What the task asks:
Copy out all lines of the records in which the word "Diakite" appears.

Image comparison data:
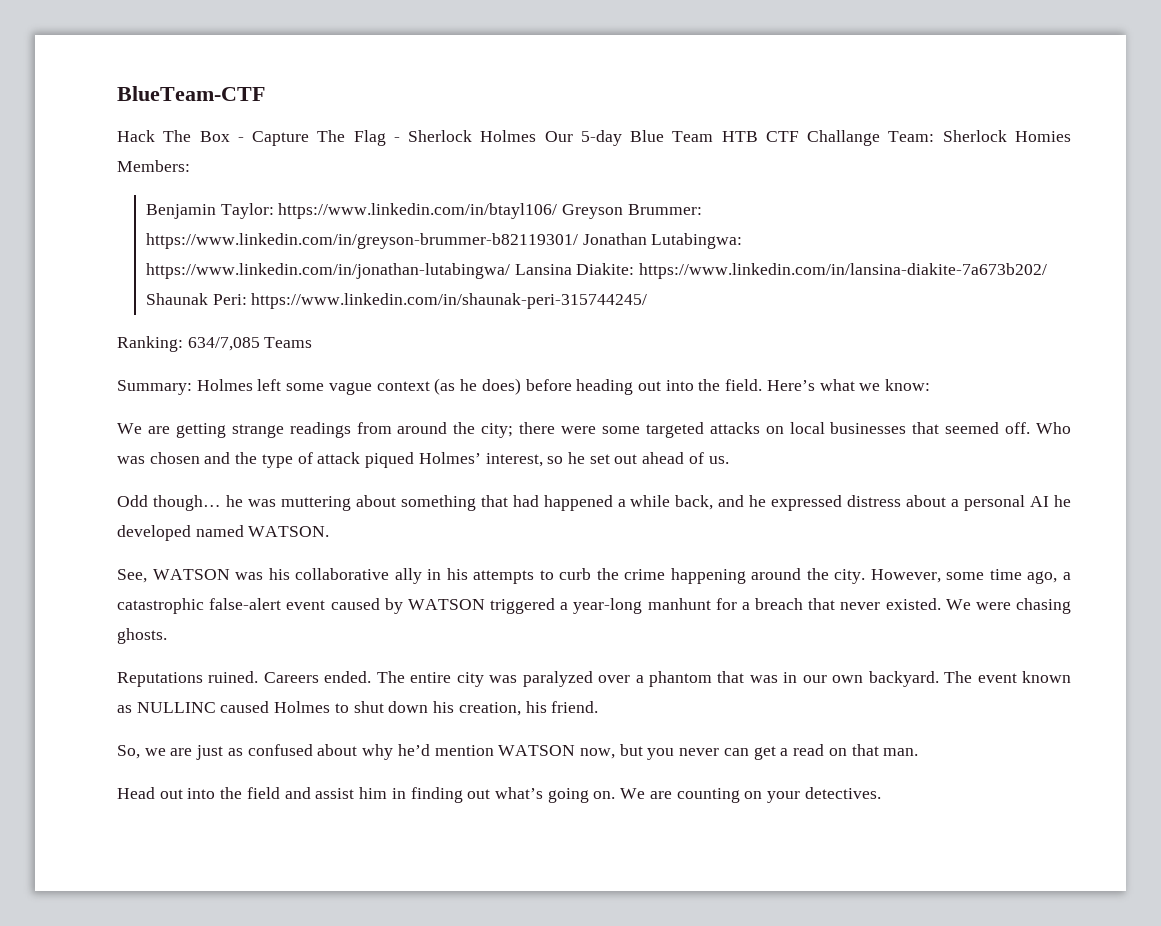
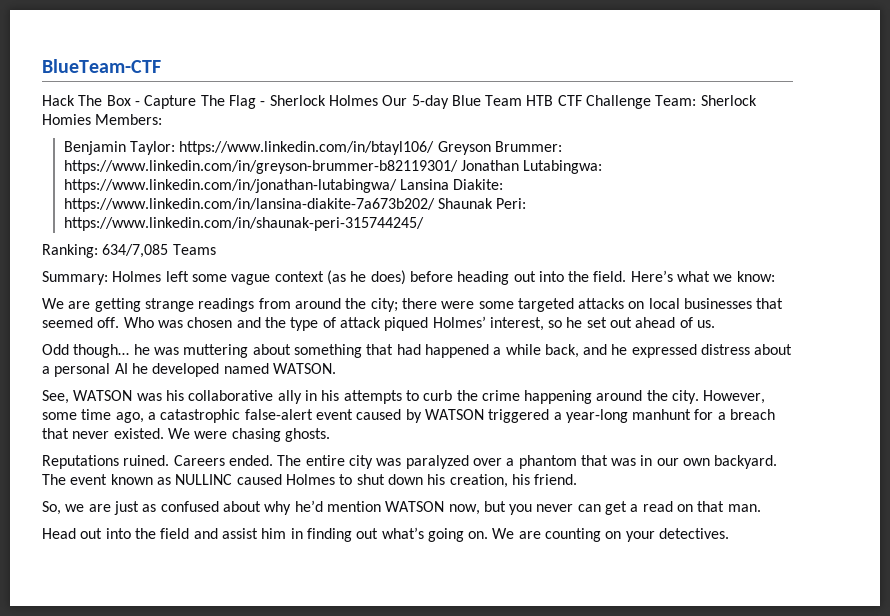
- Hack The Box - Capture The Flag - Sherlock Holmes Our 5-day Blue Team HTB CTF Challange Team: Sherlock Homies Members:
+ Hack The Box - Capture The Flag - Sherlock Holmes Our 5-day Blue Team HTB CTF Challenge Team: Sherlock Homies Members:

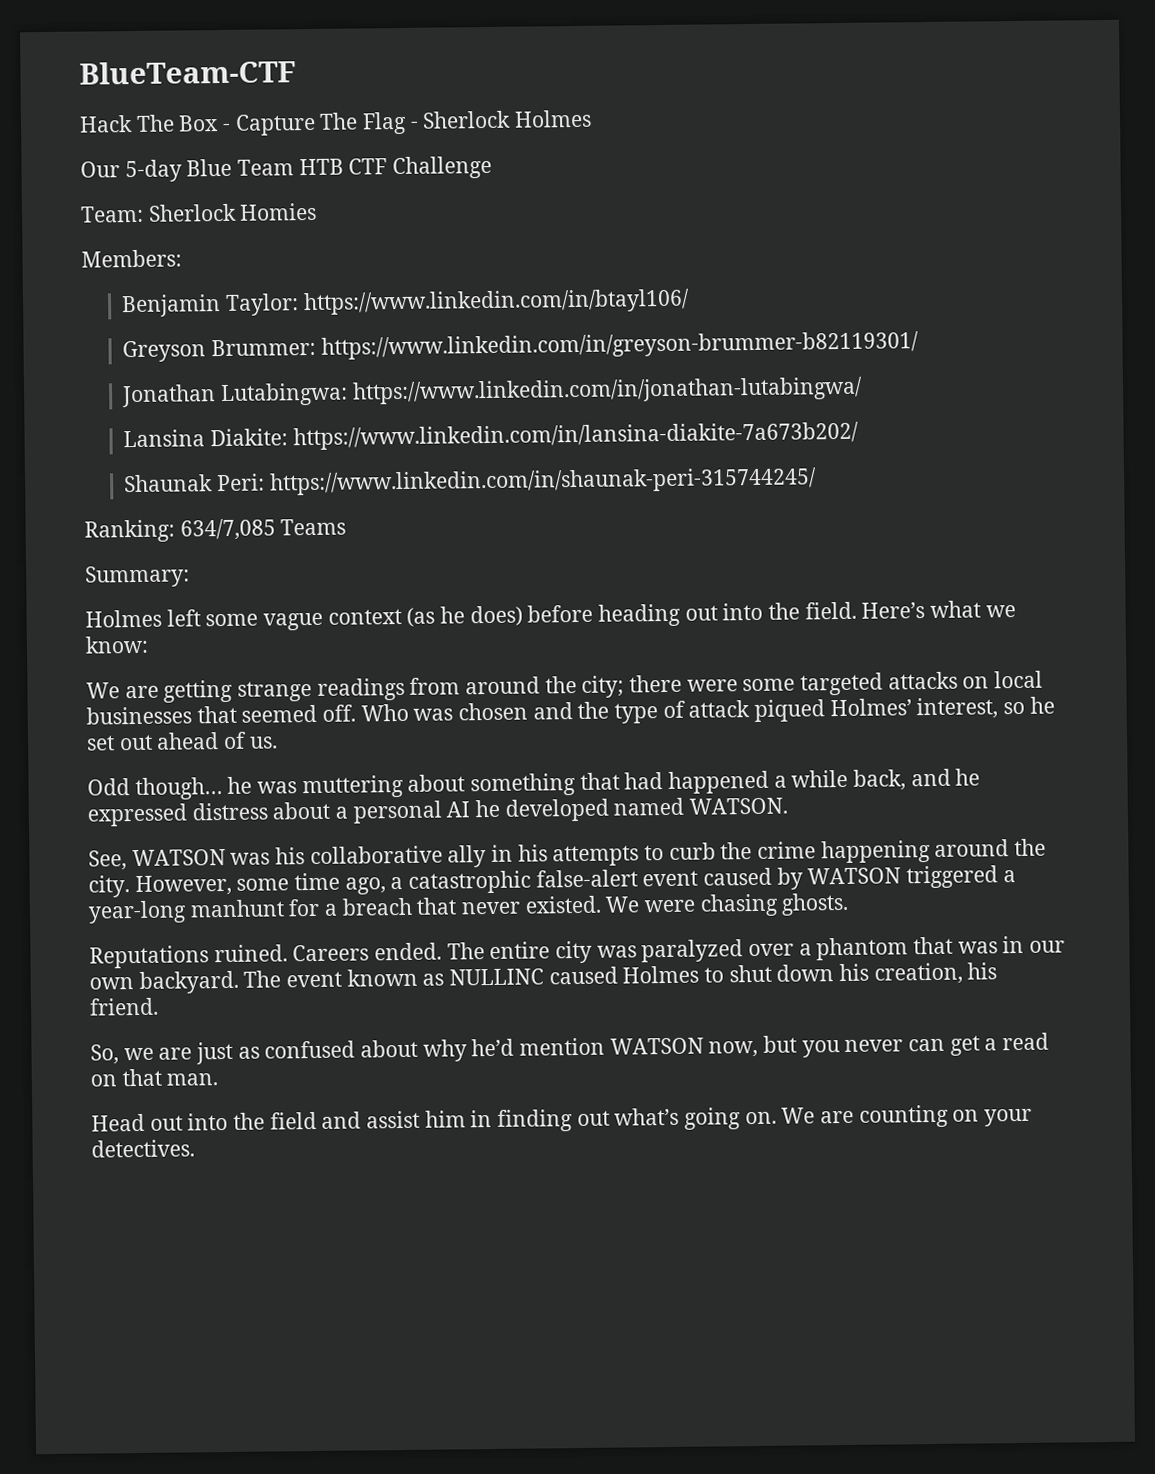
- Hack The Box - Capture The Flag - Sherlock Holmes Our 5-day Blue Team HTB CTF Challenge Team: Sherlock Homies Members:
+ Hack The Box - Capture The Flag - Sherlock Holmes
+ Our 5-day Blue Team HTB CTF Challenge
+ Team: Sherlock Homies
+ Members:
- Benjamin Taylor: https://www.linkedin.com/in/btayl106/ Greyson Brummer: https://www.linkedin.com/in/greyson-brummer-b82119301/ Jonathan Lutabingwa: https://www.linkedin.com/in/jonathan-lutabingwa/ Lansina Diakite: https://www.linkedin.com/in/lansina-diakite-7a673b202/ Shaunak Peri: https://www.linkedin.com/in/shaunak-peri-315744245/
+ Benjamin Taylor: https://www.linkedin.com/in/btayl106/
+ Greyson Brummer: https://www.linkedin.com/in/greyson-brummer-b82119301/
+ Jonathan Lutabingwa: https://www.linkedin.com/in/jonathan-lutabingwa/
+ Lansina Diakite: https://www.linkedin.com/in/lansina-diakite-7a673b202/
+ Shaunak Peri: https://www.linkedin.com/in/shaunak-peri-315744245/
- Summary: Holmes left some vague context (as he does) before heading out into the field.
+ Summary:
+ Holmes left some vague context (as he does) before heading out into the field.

Task solution:
- Benjamin Taylor: https://www.linkedin.com/in/btayl106/ Greyson Brummer: https://www.linkedin.com/in/greyson-brummer-b82119301/ Jonathan Lutabingwa: https://www.linkedin.com/in/jonathan-lutabingwa/ Lansina Diakite: https://www.linkedin.com/in/lansina-diakite-7a673b202/ Shaunak Peri: https://www.linkedin.com/in/shaunak-peri-315744245/
+ Lansina Diakite: https://www.linkedin.com/in/lansina-diakite-7a673b202/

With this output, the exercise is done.